2.2 – Il secondo motivo, con il quale viene riproposta la medesima censura, prospettata sotto il profilo del vizio motivazionale inerente alla non risarcibilità del periodo anteriore al 1 agosto 1973, è evidentemente assorbito dal rigetto del precedete mezzo, sulla base delle esposte considerazioni.

2.3 – Con il terzo motivo si denuncia violazione della L. n. 89 del 2001, con particolare riferimento alla natura personale del danno non patrimoniale cagionato del protrarsi della causa oltre il limite ragionevole, per non aver la corte territoriale considerato che il ricorrente agiva iure proprio e quale erede universale di Letizia e C.G.. Il motivo, per il quale risulta formulato idoneo quesito di diritto, è fondato.

Nella sentenza impugnata si legge che la determinazione quantitativa (e complessiva) dell’indennizzo “deve intendersi in parte prò quota (essendo l’Ing. Ni. erede di C.L. e G., originarie parti del processo) e solo in parte iure proprio, quale parte del processo”.

Ben vero la Corte di appello, pur dando atto che il ricorrente agiva sia in proprio sia quale erede della madre e della zia L. e C.G., ha proceduto alla liquidazione del pregiudizio di natura non patrimoniale, attribuendo la complessiva somma di Euro 17.600, senza alcuna specificazione, e quindi, senza tener conto delle rispettive posizioni soggettive e, in particolare, della diversa natura delle pretese avanzate iure successionis e iure proprio.

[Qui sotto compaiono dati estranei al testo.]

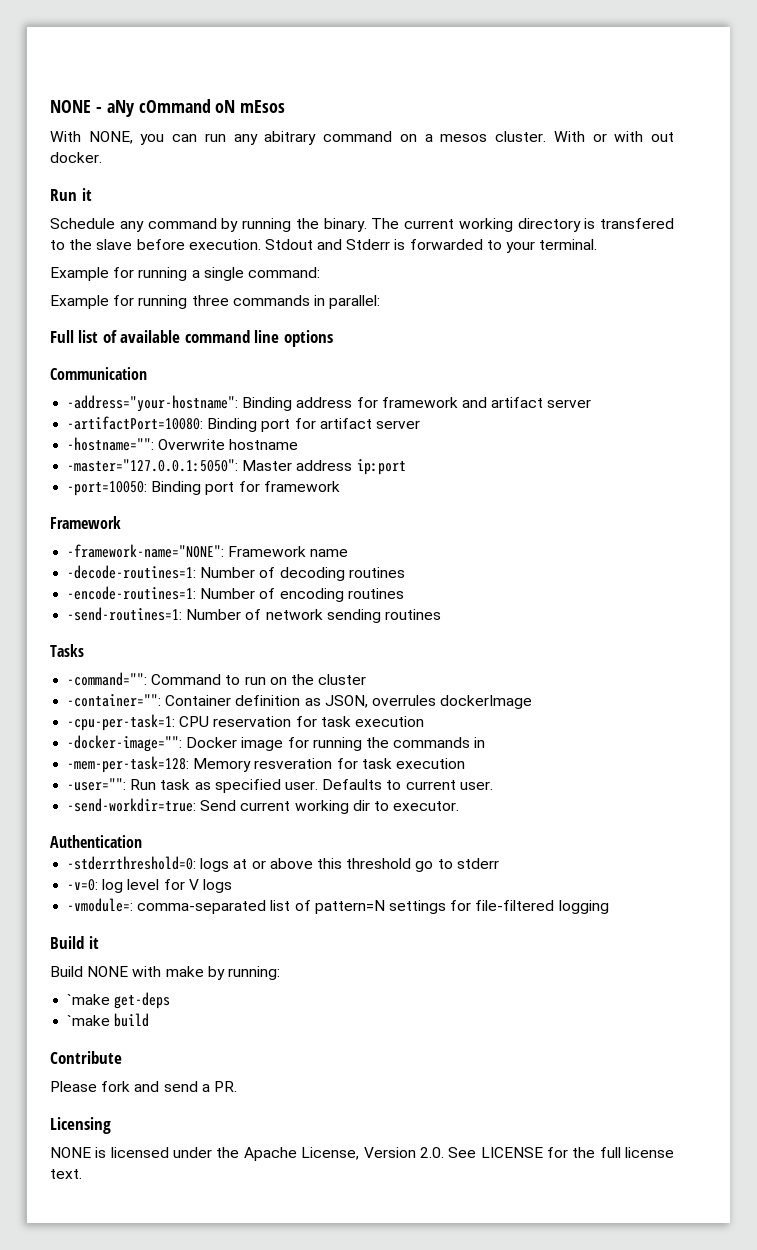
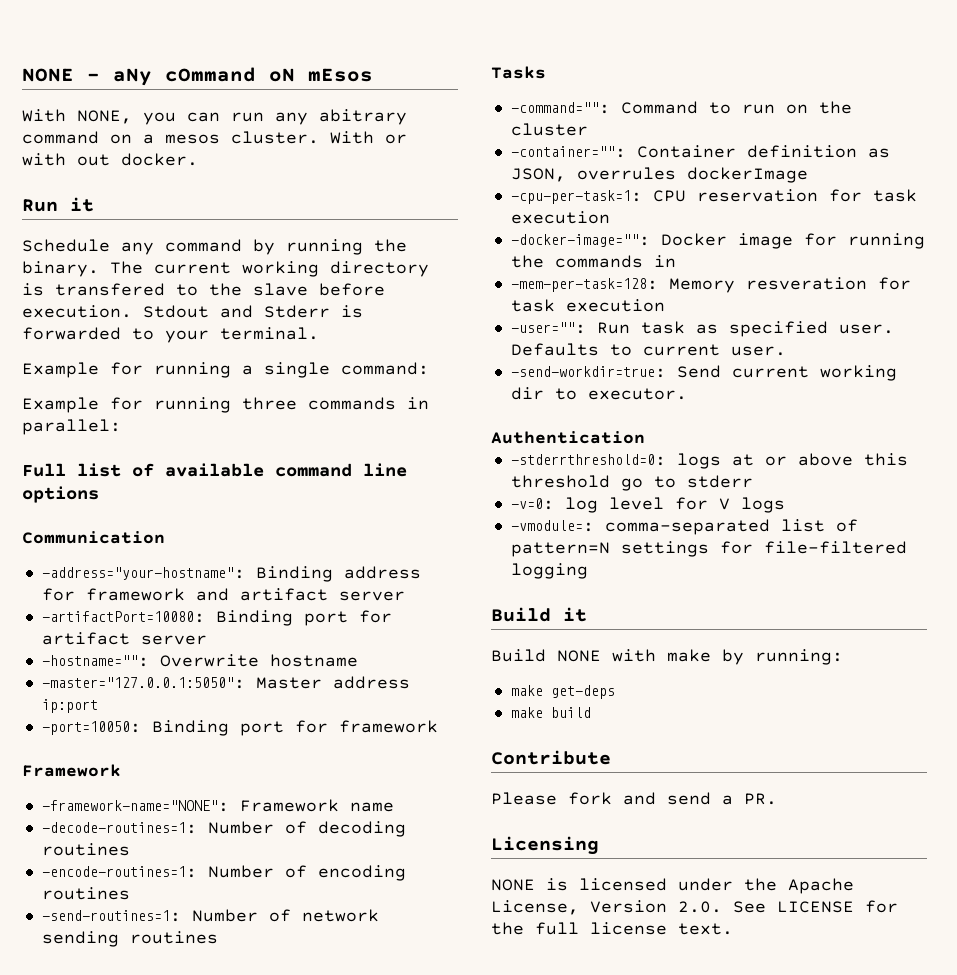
[67,994,111,1005] `make -> [510,685,543,696] make
[67,1015,111,1026] `make -> [510,707,543,718] make

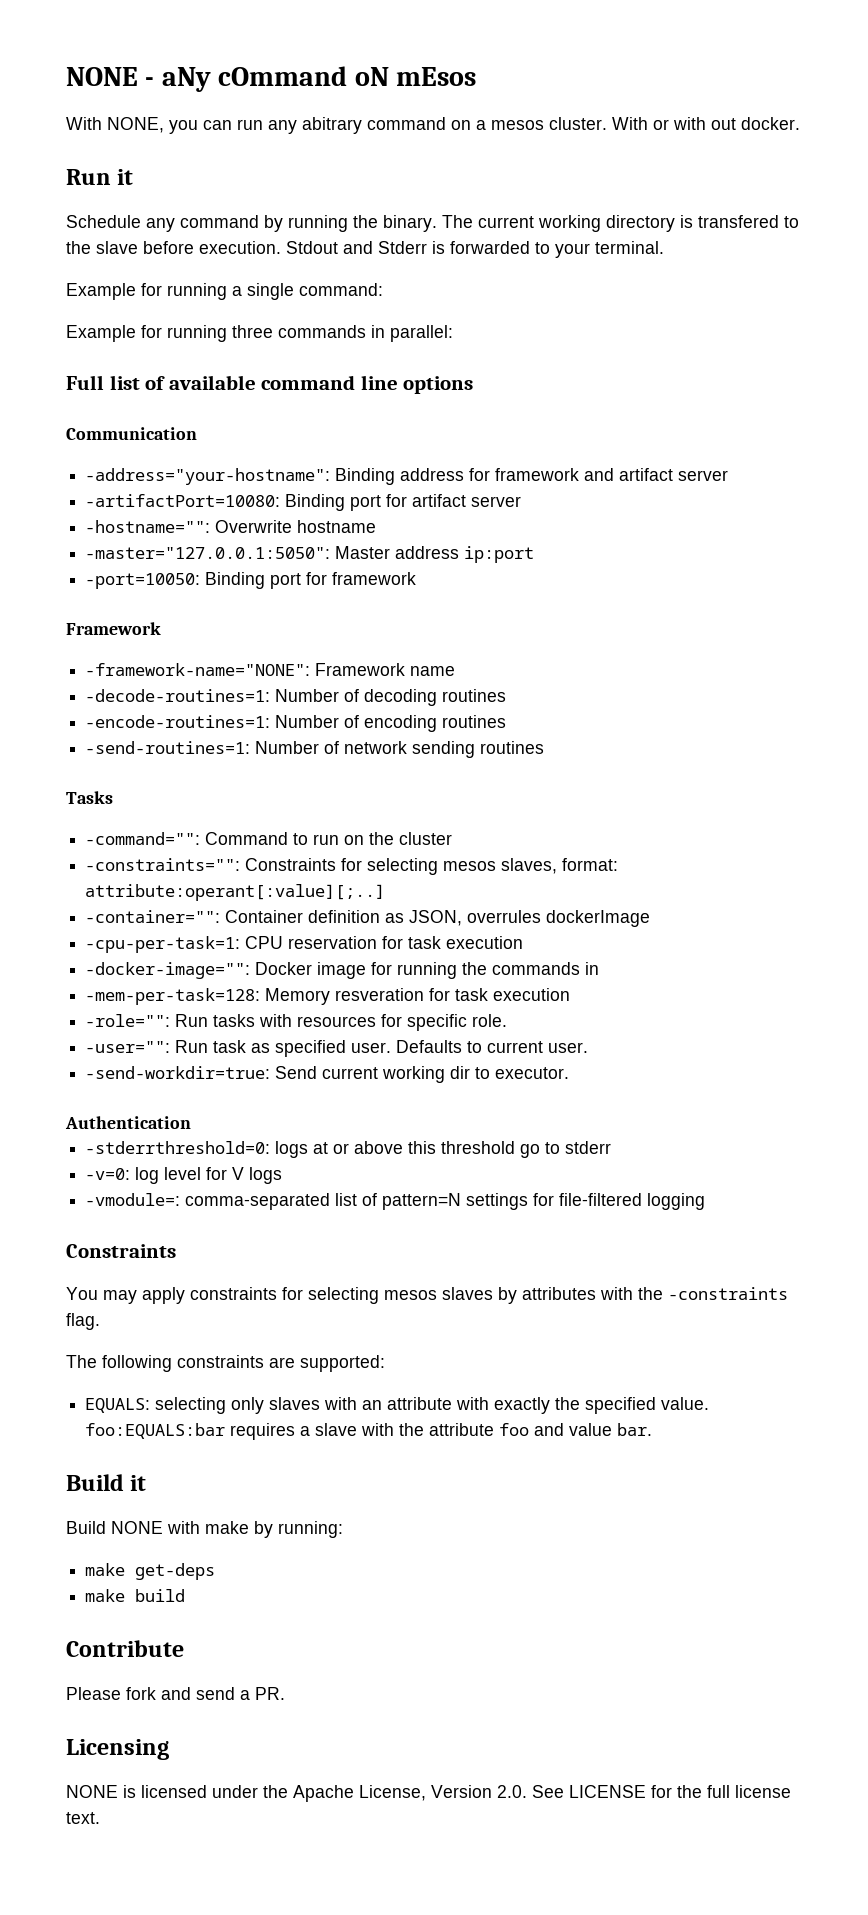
(588, 129) none -> [85,858,619,875] [85,884,386,901] // -constraints="": Constraints for selecting mesos slaves, format: attribute:operant[:value][;..]
(665, 305) none -> [85,1014,508,1031] // -role="": Run tasks with resources for specific role.
(588, 571) none -> [66,1244,176,1258] [66,1287,788,1304] [66,1313,100,1330] [66,1355,385,1372] [85,1397,710,1414] [85,1423,653,1440] // Constraints // You may apply constraints for selecting mesos slaves by attributes with the -constraints flag. // The following constraints are supported: // EQUALS: selecting only slaves with an attribute with exactly the specified value. foo:EQUALS:bar requires a slave with the attribute foo and value bar.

Soccorre, in proposito, il principio, già affermato da questa Corte, secondo cui la necessità di una costituzione in giudizio della parte che invoca la tutela della legge a sanzionare l’irragionevole durata è premessa indiscutibile per una ragionevole operatività dell’intero sistema di cui alla L. n. 89 del 2001, non potendo operare, in difetto di tale coszituzione, lo scrutinio sul comportamento della parte delineato dall’art. 2, comma 2, della legge e non essendo neppure esercitabili i poteri di liquidazione equitativa dell’indennizzo correlati, ragionevolmente, al concreto patema che sulla parte ha avuto la durata del processo (Cass., Sez. Un., n. 1338/2004).

Si imponeva, e dovrà quindi essere effettuata in sede di rinvio, una verifica dei tempi di durata del processo presupposto relativamente a ciascuna delle danti causa; nè va esclusa la necessità di stabilire, con riferimento al diritto azionato iure proprio, in quale misura il medesimo giudizio, dopo l’intervento dell’ing. Ni., abbia ecceduto i limiti di durata ragionevole.

Quanto a quest’ultimo profilo, vale bene precisare che tema di equa riparazione ai sensi della L. 24 marzo 2001, n. 89, qualora la parte costituita in giudizio sia deceduta anteriormente al decorso del termine di ragionevole durata del processo, l’erede ha diritto al riconoscimento dell’indennizzo, “iure proprio”, soltanto per il superamento della predetta durata verificatosi con decorrenza dal momento in cui, con la costituzione in giudizio, ha assunto a sua volta la qualità di parte, non assumendo alcun rilievo, a tal fine, la continuità della sua posizione processuale rispetto a quella del dante causa, prevista dall’art. 110 c.p.c., in quanto il sistema sanzionatorio delineato dalla Cedu e tradotto in norme nazionali dalla L. n. 89 del 2001, non si fonda sull’automatismo di una pena pecuniaria a carico dello Stato, ma sulla somministrazione di sanzioni riparatorie a beneficio di chi dal ritardo abbia ricevuto danni patrimoniali o non patrimoniali, mediante indennizzi modulabili in relazione al concreto patema subito, il quale presuppone la conoscenza del processo e l’interesse alla sua rapida conclusione (Cass. 4 novembre 2009, n. 23416; Cass., 7 febbraio 2008, n. 2983).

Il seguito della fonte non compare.